*** Opening MATERIAL FOR THIS TASK ***

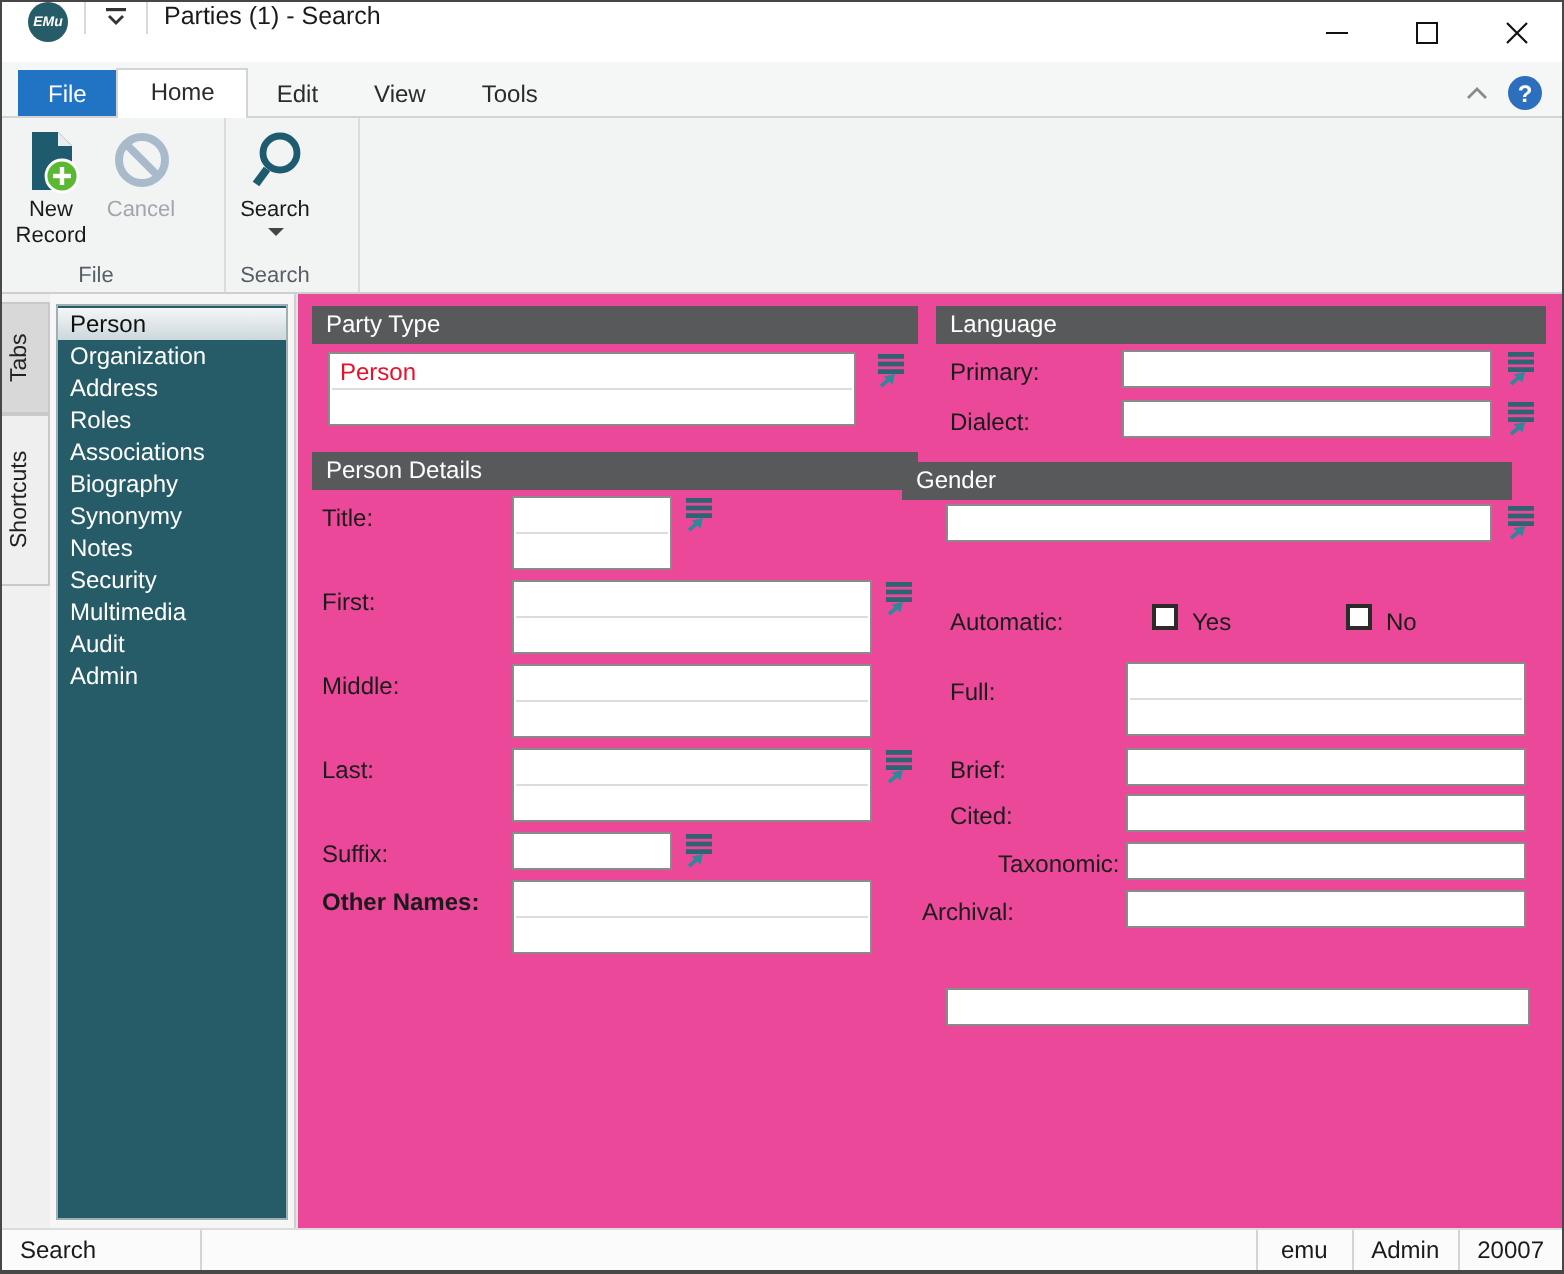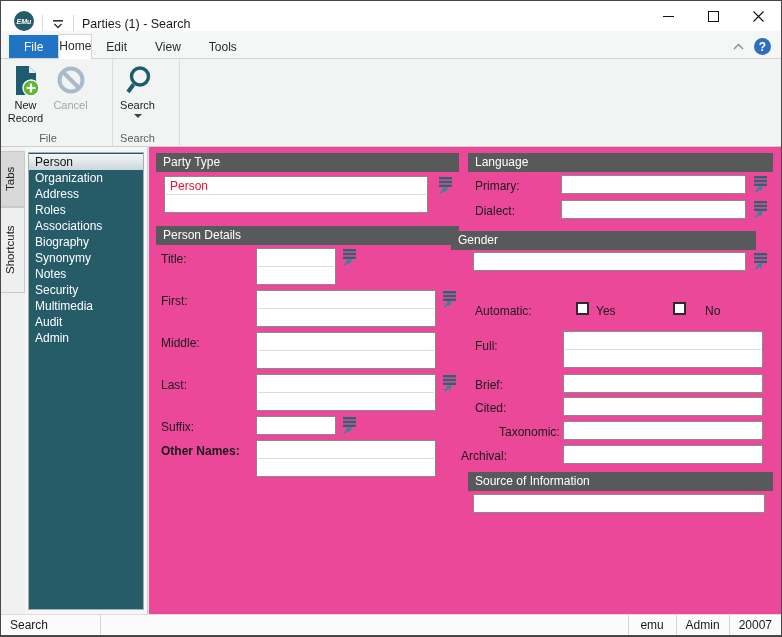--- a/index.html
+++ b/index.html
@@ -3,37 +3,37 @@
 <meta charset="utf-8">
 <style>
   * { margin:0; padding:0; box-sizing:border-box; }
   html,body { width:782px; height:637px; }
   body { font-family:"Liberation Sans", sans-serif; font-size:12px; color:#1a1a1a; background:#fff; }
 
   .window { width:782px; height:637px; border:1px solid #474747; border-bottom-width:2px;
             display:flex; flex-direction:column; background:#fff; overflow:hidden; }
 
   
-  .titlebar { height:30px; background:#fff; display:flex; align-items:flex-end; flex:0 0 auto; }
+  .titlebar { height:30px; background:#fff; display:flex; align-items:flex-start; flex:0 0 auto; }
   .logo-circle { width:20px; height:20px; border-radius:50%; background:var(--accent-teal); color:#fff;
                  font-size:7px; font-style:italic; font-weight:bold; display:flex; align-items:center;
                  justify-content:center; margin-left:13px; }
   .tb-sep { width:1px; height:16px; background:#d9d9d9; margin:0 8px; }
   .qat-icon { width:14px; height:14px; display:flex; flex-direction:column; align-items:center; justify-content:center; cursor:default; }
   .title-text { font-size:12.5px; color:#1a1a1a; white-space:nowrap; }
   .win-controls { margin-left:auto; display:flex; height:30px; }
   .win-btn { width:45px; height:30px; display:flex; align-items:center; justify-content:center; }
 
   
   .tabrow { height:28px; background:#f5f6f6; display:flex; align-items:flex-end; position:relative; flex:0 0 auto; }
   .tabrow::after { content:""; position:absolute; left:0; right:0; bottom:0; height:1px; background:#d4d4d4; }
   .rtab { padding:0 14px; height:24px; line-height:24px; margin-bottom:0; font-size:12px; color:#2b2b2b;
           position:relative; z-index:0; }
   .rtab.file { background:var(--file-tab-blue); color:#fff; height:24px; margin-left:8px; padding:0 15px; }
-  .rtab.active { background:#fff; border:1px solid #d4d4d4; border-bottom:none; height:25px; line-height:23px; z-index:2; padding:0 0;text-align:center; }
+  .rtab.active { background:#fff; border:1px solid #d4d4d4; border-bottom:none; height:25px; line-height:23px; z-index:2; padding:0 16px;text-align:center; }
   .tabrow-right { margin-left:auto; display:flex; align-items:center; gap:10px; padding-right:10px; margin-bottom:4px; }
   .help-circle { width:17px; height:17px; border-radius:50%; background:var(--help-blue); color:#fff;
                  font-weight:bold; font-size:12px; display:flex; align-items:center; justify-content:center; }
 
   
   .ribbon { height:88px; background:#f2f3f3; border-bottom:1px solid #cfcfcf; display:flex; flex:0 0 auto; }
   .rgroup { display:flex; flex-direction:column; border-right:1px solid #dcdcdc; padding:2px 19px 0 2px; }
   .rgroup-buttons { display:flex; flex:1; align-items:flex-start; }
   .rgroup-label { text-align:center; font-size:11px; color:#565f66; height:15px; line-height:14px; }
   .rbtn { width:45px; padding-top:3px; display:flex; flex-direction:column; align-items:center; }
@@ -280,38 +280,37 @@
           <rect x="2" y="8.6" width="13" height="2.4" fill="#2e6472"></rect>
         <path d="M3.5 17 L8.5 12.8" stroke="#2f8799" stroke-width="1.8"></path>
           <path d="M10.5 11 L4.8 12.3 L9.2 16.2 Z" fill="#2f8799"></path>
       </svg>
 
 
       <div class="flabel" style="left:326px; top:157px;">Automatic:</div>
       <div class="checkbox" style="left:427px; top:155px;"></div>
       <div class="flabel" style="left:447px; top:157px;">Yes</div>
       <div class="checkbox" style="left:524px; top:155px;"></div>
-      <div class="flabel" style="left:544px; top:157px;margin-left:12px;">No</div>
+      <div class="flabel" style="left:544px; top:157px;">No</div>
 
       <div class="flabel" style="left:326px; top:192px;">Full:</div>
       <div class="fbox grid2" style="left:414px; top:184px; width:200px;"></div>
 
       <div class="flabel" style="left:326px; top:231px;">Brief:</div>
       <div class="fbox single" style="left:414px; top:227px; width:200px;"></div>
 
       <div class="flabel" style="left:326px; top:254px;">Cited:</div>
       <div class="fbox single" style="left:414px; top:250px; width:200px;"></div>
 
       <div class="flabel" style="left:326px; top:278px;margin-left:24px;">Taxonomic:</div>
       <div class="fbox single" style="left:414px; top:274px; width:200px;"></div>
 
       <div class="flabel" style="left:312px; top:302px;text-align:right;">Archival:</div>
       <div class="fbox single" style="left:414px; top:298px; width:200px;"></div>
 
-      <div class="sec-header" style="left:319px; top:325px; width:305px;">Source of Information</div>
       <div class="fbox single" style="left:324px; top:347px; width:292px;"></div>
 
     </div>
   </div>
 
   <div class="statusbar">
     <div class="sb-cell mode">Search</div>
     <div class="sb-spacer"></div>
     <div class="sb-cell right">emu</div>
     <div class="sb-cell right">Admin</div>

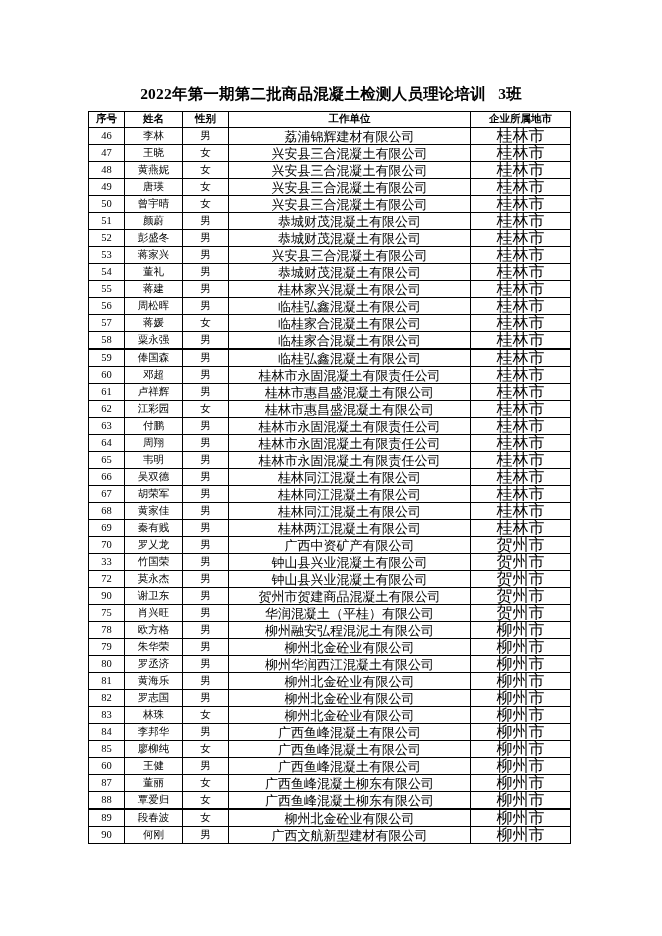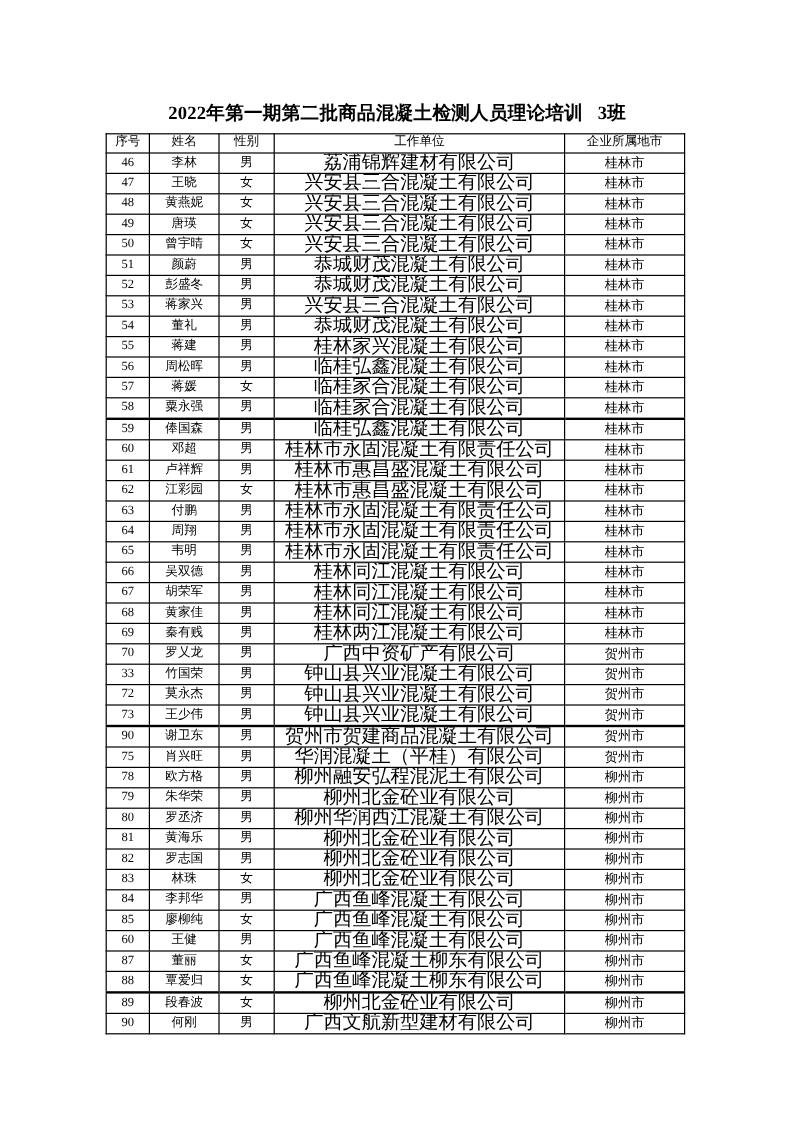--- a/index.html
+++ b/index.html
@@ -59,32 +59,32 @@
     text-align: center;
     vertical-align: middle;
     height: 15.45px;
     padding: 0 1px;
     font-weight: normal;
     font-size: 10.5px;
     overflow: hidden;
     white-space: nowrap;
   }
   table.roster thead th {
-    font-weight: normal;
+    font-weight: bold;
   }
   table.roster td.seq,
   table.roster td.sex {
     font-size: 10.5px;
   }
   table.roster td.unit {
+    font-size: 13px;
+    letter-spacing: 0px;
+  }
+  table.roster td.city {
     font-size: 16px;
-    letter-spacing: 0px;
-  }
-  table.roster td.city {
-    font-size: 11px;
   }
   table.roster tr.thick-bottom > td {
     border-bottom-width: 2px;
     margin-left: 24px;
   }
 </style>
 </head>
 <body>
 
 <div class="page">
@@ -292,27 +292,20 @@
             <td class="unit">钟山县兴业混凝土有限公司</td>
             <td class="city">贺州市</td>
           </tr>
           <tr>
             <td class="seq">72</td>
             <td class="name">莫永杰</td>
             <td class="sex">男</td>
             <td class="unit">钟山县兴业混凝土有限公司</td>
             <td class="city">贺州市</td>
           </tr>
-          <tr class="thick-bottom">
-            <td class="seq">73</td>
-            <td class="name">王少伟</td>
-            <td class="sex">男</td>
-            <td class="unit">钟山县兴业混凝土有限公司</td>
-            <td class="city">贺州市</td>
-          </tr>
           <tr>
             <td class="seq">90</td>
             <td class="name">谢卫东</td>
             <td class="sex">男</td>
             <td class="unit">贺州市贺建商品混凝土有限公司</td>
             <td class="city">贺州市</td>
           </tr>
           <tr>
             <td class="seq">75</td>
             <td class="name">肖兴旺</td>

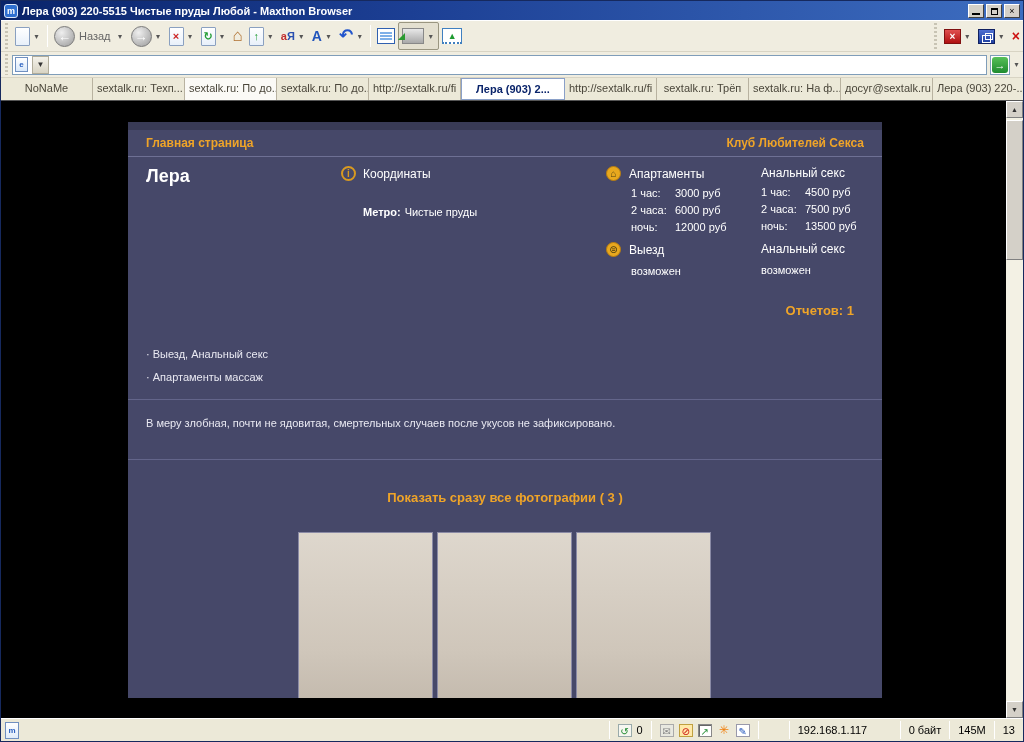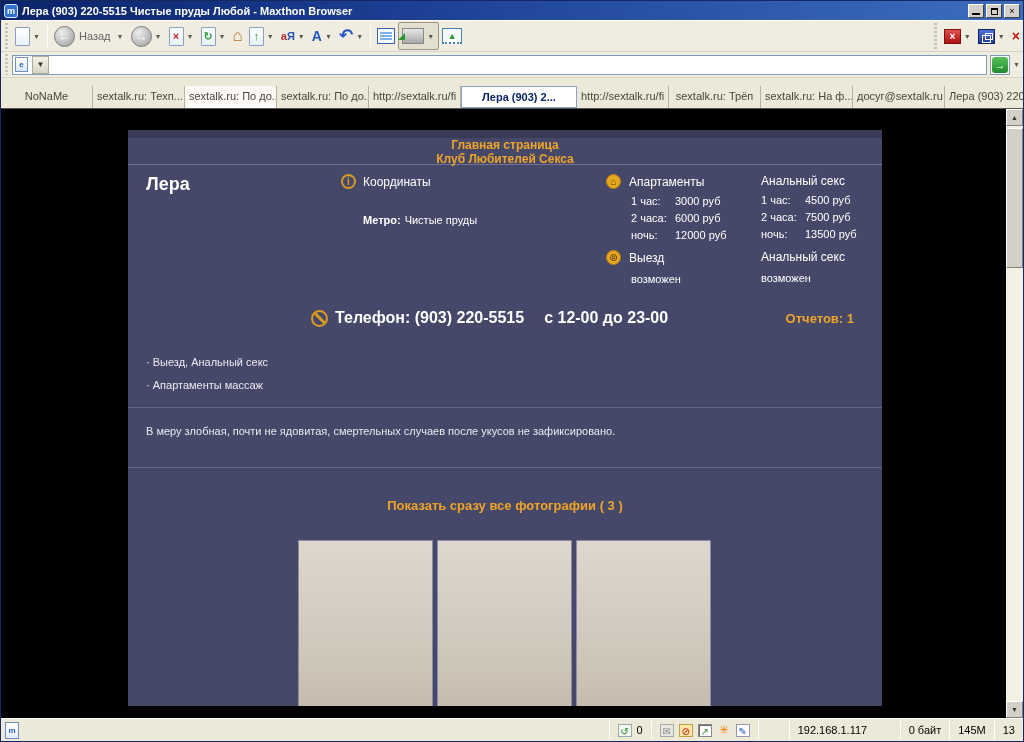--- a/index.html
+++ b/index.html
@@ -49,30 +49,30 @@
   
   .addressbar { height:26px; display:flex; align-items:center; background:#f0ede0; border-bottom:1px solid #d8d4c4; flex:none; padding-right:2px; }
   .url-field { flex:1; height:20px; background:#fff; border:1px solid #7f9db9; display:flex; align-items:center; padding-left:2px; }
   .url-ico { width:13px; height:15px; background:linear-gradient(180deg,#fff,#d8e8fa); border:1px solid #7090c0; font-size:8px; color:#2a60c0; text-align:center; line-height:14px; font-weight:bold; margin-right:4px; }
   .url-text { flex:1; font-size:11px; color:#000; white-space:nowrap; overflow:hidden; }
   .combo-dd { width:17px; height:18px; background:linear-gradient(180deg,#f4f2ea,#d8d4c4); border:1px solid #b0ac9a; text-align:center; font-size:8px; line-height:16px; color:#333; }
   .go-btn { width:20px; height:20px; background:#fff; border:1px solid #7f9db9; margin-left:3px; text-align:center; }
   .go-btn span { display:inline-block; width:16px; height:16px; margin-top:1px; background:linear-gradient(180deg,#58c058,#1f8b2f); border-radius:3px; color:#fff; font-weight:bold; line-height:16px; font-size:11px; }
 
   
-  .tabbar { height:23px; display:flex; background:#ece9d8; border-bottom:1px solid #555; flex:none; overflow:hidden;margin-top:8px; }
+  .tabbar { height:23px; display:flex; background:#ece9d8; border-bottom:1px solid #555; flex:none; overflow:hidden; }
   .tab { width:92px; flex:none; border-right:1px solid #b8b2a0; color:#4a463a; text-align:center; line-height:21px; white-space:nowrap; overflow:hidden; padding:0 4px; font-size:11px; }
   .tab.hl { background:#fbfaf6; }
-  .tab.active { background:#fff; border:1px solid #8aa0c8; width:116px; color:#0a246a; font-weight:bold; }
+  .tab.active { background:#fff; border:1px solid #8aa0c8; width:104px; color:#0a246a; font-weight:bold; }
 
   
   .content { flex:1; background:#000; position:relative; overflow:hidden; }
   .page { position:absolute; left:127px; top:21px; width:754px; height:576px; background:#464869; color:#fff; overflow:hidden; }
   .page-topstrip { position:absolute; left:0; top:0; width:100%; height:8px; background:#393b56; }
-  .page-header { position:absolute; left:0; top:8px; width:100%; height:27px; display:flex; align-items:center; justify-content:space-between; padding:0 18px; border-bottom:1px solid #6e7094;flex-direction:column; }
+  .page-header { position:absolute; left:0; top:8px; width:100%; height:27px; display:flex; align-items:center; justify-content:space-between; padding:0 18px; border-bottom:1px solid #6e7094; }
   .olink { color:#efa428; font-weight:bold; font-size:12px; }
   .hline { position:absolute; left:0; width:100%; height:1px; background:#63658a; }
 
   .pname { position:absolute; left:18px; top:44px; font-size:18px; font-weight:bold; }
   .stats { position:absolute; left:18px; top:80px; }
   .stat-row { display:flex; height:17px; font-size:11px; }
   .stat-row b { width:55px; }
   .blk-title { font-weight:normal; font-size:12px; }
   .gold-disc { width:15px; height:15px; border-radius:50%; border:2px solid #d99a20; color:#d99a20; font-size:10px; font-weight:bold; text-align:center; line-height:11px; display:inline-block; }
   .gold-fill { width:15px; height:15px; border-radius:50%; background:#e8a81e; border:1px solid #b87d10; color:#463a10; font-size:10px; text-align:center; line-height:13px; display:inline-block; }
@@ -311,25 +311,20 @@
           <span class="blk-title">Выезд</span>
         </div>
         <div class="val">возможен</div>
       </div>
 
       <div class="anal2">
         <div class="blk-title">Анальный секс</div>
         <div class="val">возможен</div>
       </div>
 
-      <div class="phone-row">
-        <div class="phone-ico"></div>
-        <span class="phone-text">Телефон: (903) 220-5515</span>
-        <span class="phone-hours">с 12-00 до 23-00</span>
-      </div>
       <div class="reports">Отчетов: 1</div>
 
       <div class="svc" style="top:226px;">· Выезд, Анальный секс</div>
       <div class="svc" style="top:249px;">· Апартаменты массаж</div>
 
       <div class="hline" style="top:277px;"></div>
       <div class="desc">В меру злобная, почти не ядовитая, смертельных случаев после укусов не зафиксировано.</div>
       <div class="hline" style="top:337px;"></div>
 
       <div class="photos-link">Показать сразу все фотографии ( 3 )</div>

*** Closing MATERIAL FOR THIS TASK ***

## WORK INSTRUCTIONS
Pictures should not appear in the copy. Write out exactly the lines above from the first one through the line that contains "solid #474747; border-bottom-width:2px;".

## ANSWER AREA
--- a/index.html
+++ b/index.html
@@ -3,37 +3,37 @@
 <meta charset="utf-8">
 <style>
   * { margin:0; padding:0; box-sizing:border-box; }
   html,body { width:782px; height:637px; }
   body { font-family:"Liberation Sans", sans-serif; font-size:12px; color:#1a1a1a; background:#fff; }
 
   .window { width:782px; height:637px; border:1px solid #474747; border-bottom-width:2px;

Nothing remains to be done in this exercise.